DIRECTIONS
All lines below starting at the one that holds "subtotal: 140.16 -> 169.32" and ending at the one that holds "invoice number: 9987953 -> 9984153" should be printed exactly, ends included. Pictures should not be printed, nor anything else.

SUPPLIED DATA

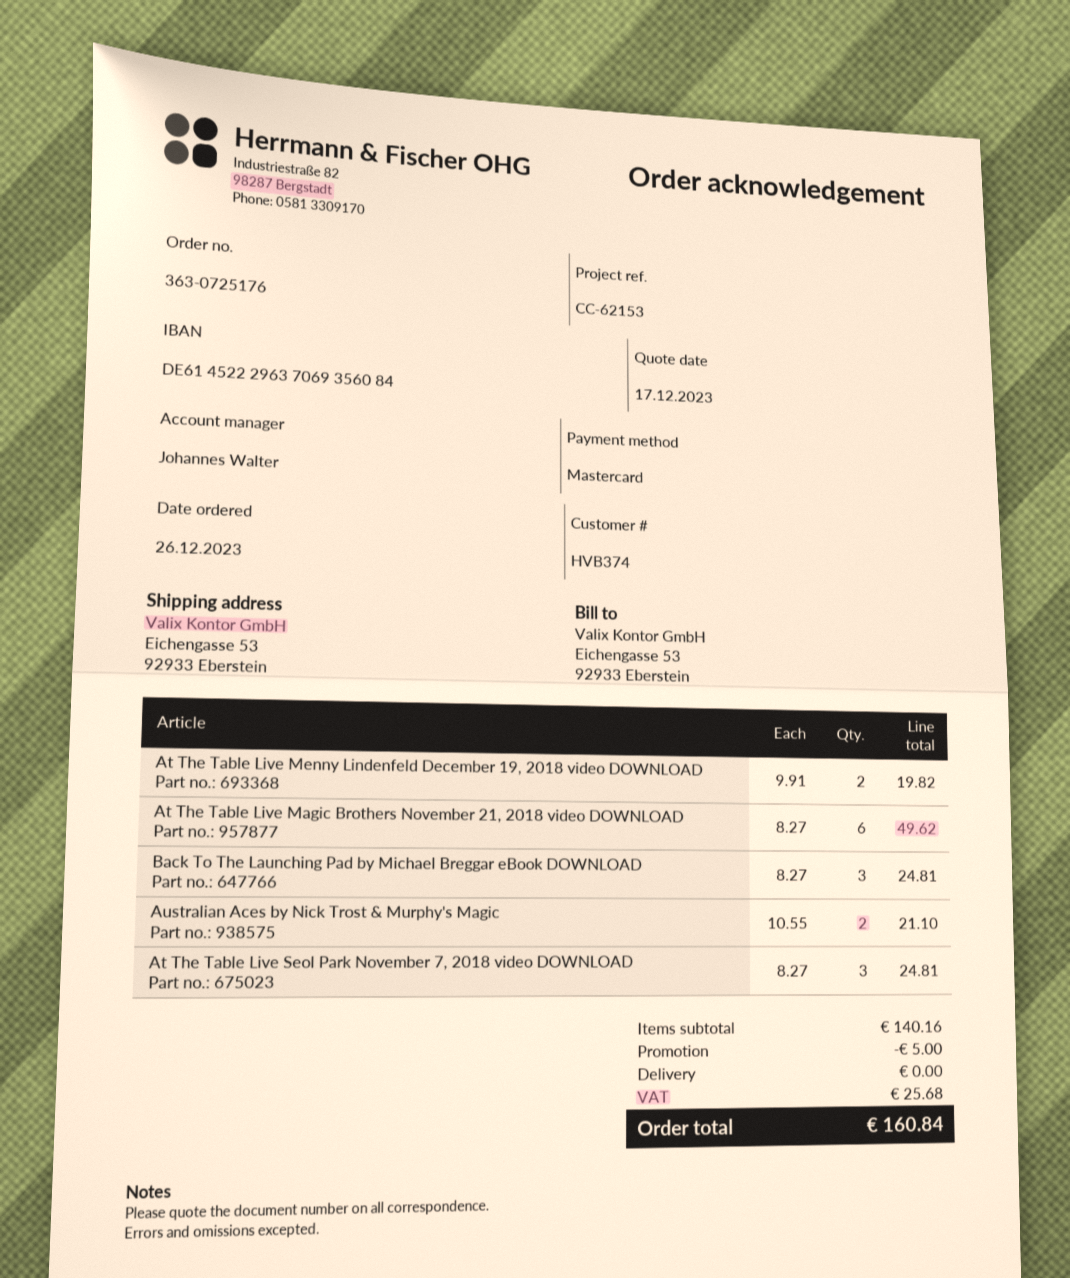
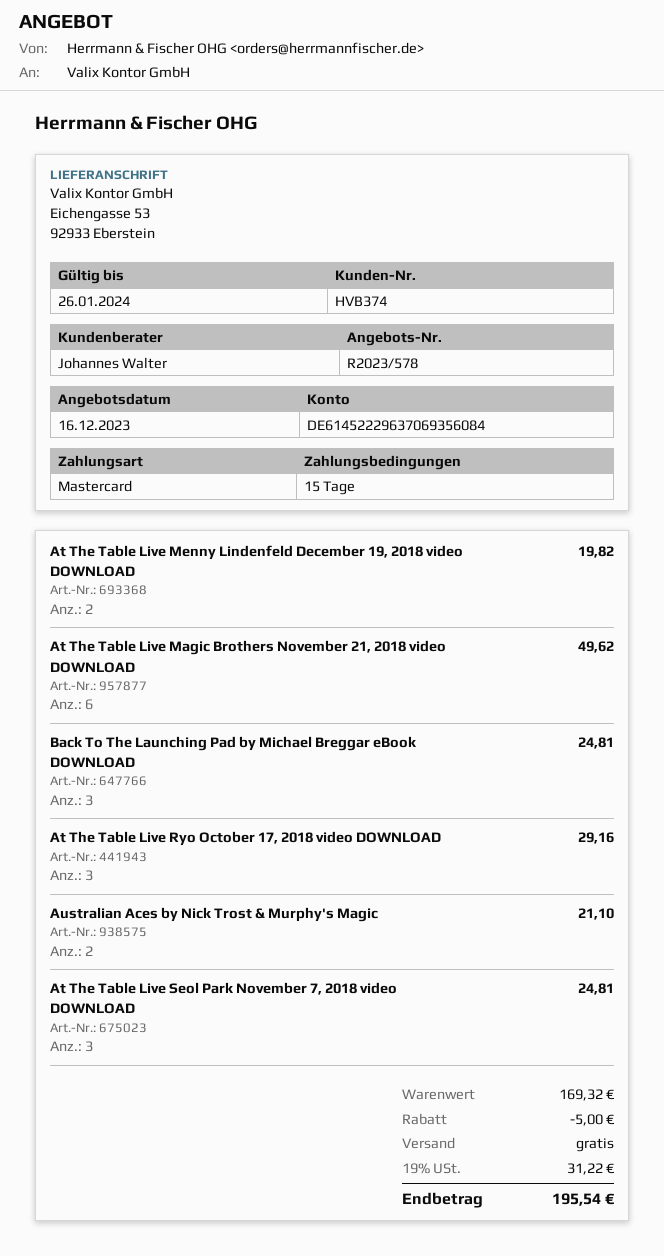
quote date: 2023-12-17 -> 2023-12-16
At The Table Live Ryo October 17, 2018 video DOWNLOAD: none -> 3 for 29.16
subtotal: 140.16 -> 169.32
tax: 25.68 -> 31.22
total: 160.84 -> 195.54

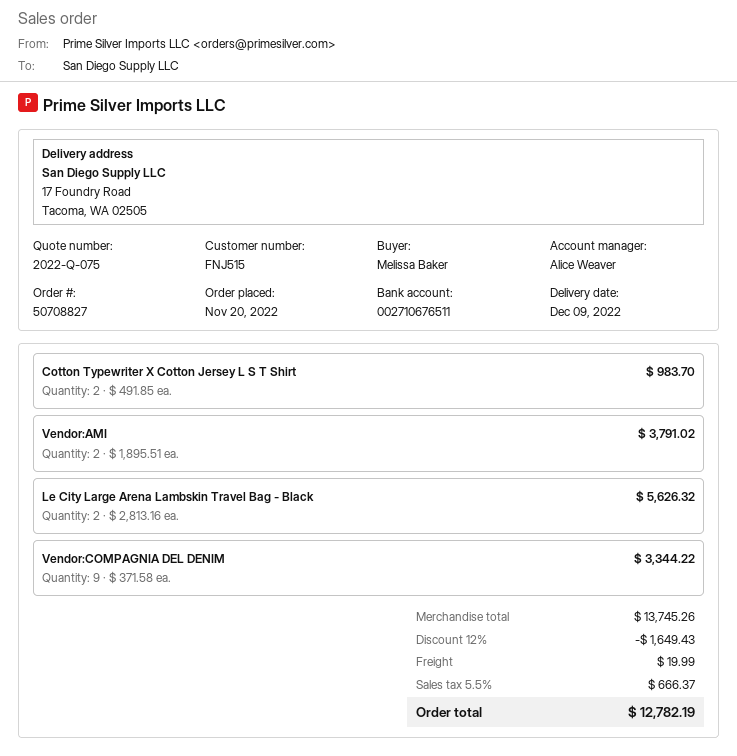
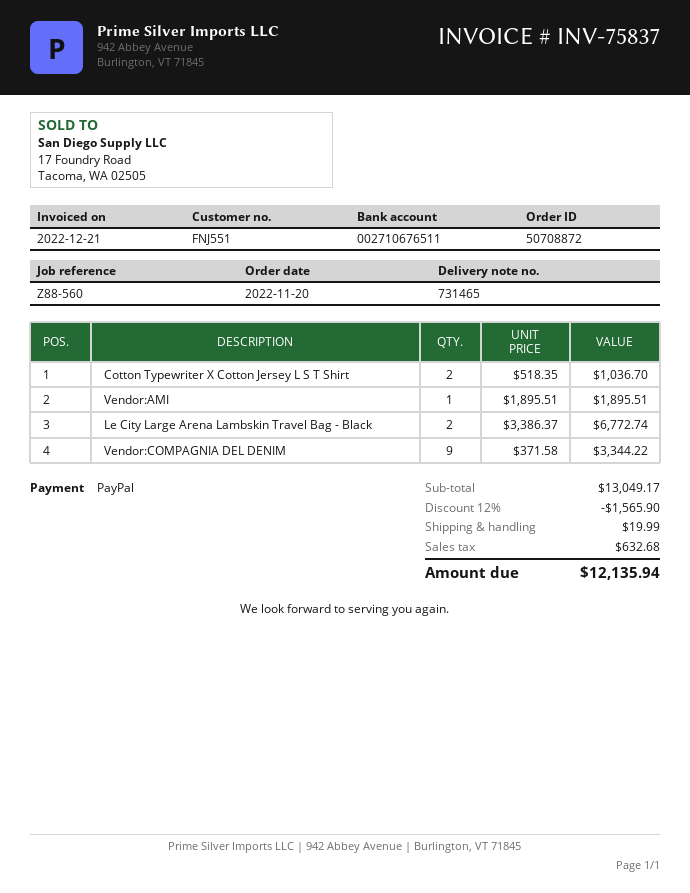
order number: 50708827 -> 50708872
customer number: FNJ515 -> FNJ551
Cotton Typewriter X Cotton Jersey L S T Shirt: 2 x 491.85 = 983.70 -> 2 x 518.35 = 1036.70
Vendor:AMI: 2 x 1895.51 = 3791.02 -> 1 x 1895.51 = 1895.51
Le City Large Arena Lambskin Travel Bag - Black: 2 x 2813.16 = 5626.32 -> 2 x 3386.37 = 6772.74
subtotal: 13745.26 -> 13049.17
discount: 12% = 1649.43 -> 12% = 1565.90
tax: 666.37 -> 632.68
total: 12782.19 -> 12135.94

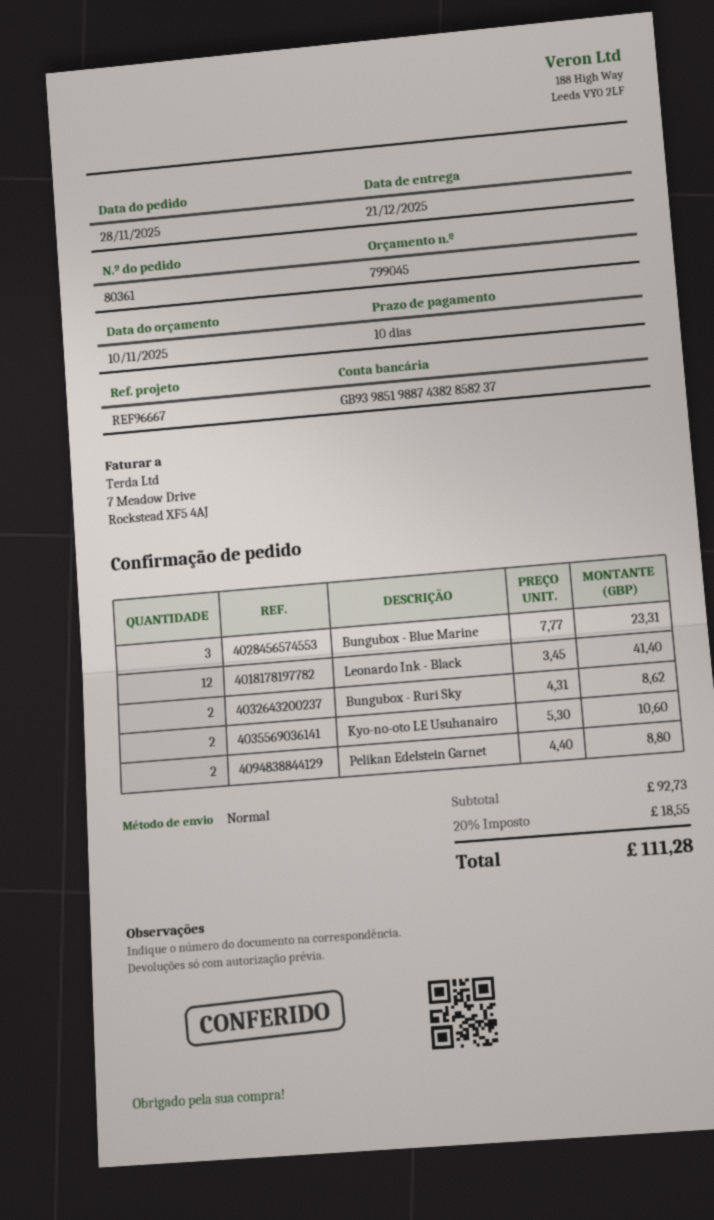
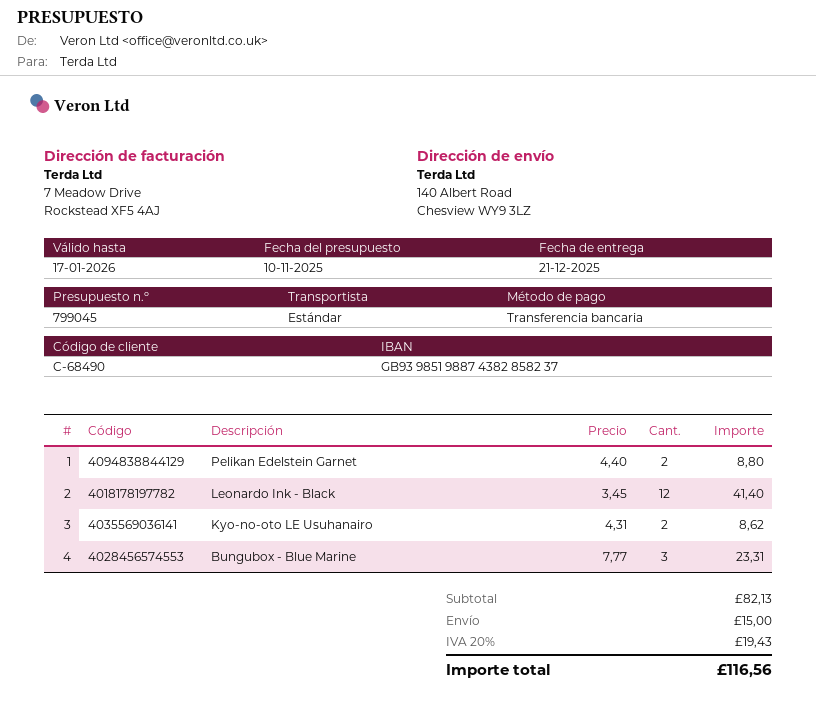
Bungubox - Ruri Sky: 2 x 4.31 = 8.62 -> none
Kyo-no-oto LE Usuhanairo: 2 x 5.30 = 10.60 -> 2 x 4.31 = 8.62
subtotal: 92.73 -> 82.13
shipping: none -> 15.00
tax: 20% = 18.55 -> 20% = 19.43
total: 111.28 -> 116.56

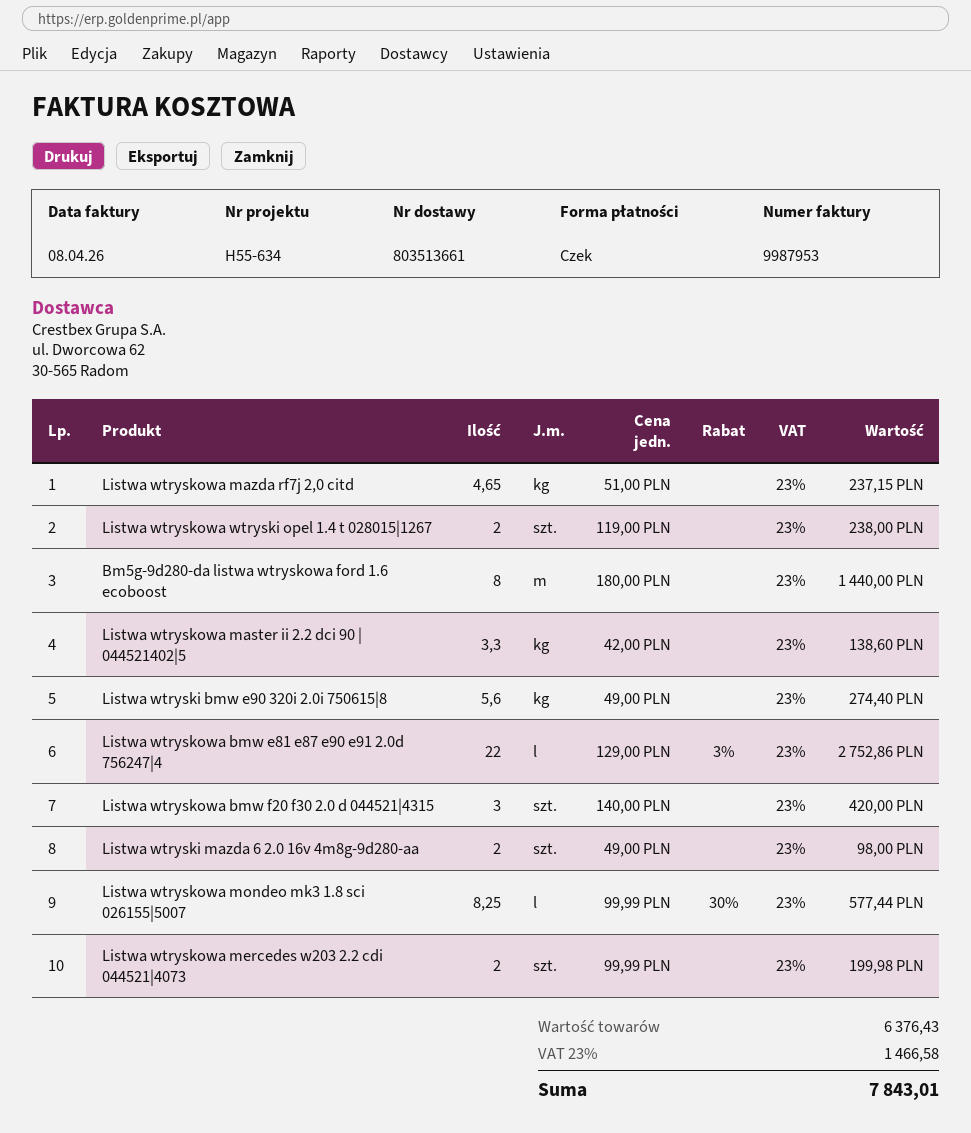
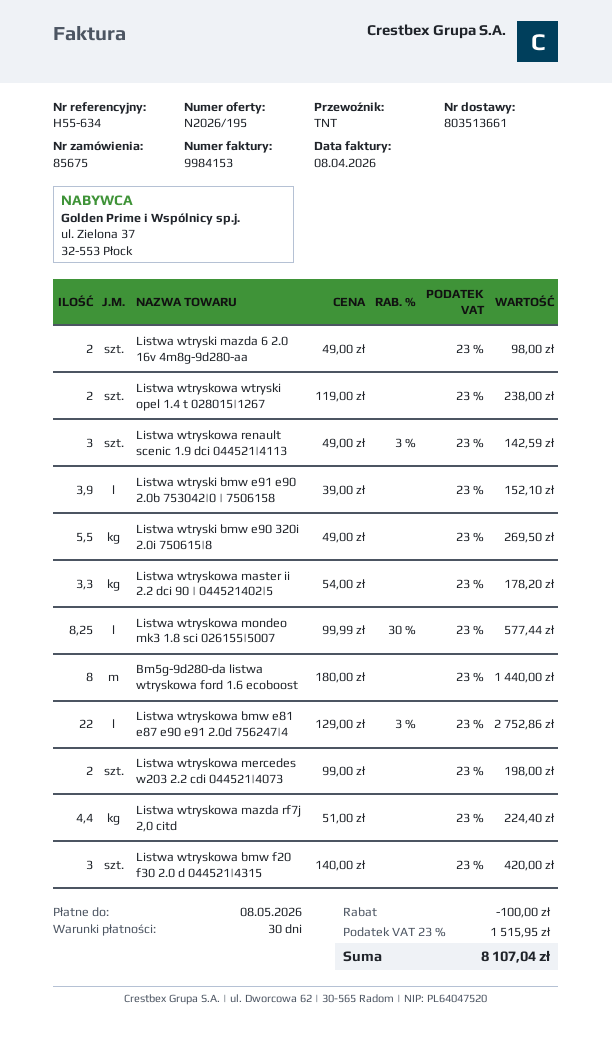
invoice number: 9987953 -> 9984153
Listwa wtryskowa mazda rf7j 2,0 citd: 4.65 x 51.00 = 237.15 -> 4.4 x 51.00 = 224.40
Listwa wtryskowa master ii 2.2 dci 90 | 044521402|5: 3.3 x 42.00 = 138.60 -> 3.3 x 54.00 = 178.20
Listwa wtryski bmw e90 320i 2.0i 750615|8: 5.6 x 49.00 = 274.40 -> 5.5 x 49.00 = 269.50
Listwa wtryskowa mercedes w203 2.2 cdi 044521|4073: 2 x 99.99 = 199.98 -> 2 x 99.00 = 198.00
Listwa wtryskowa renault scenic 1.9 dci 044521|4113: none -> 3 x 49.00 - 3% = 142.59
Listwa wtryski bmw e91 e90 2.0b 753042|0 | 7506158: none -> 3.9 x 39.00 = 152.10
discount: none -> 100.00
tax: 23% = 1466.58 -> 23% = 1515.95
total: 7843.01 -> 8107.04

RESPONSE BELOW
subtotal: 140.16 -> 169.32
tax: 25.68 -> 31.22
total: 160.84 -> 195.54

order number: 50708827 -> 50708872
customer number: FNJ515 -> FNJ551
Cotton Typewriter X Cotton Jersey L S T Shirt: 2 x 491.85 = 983.70 -> 2 x 518.35 = 1036.70
Vendor:AMI: 2 x 1895.51 = 3791.02 -> 1 x 1895.51 = 1895.51
Le City Large Arena Lambskin Travel Bag - Black: 2 x 2813.16 = 5626.32 -> 2 x 3386.37 = 6772.74
subtotal: 13745.26 -> 13049.17
discount: 12% = 1649.43 -> 12% = 1565.90
tax: 666.37 -> 632.68
total: 12782.19 -> 12135.94

Bungubox - Ruri Sky: 2 x 4.31 = 8.62 -> none
Kyo-no-oto LE Usuhanairo: 2 x 5.30 = 10.60 -> 2 x 4.31 = 8.62
subtotal: 92.73 -> 82.13
shipping: none -> 15.00
tax: 20% = 18.55 -> 20% = 19.43
total: 111.28 -> 116.56

invoice number: 9987953 -> 9984153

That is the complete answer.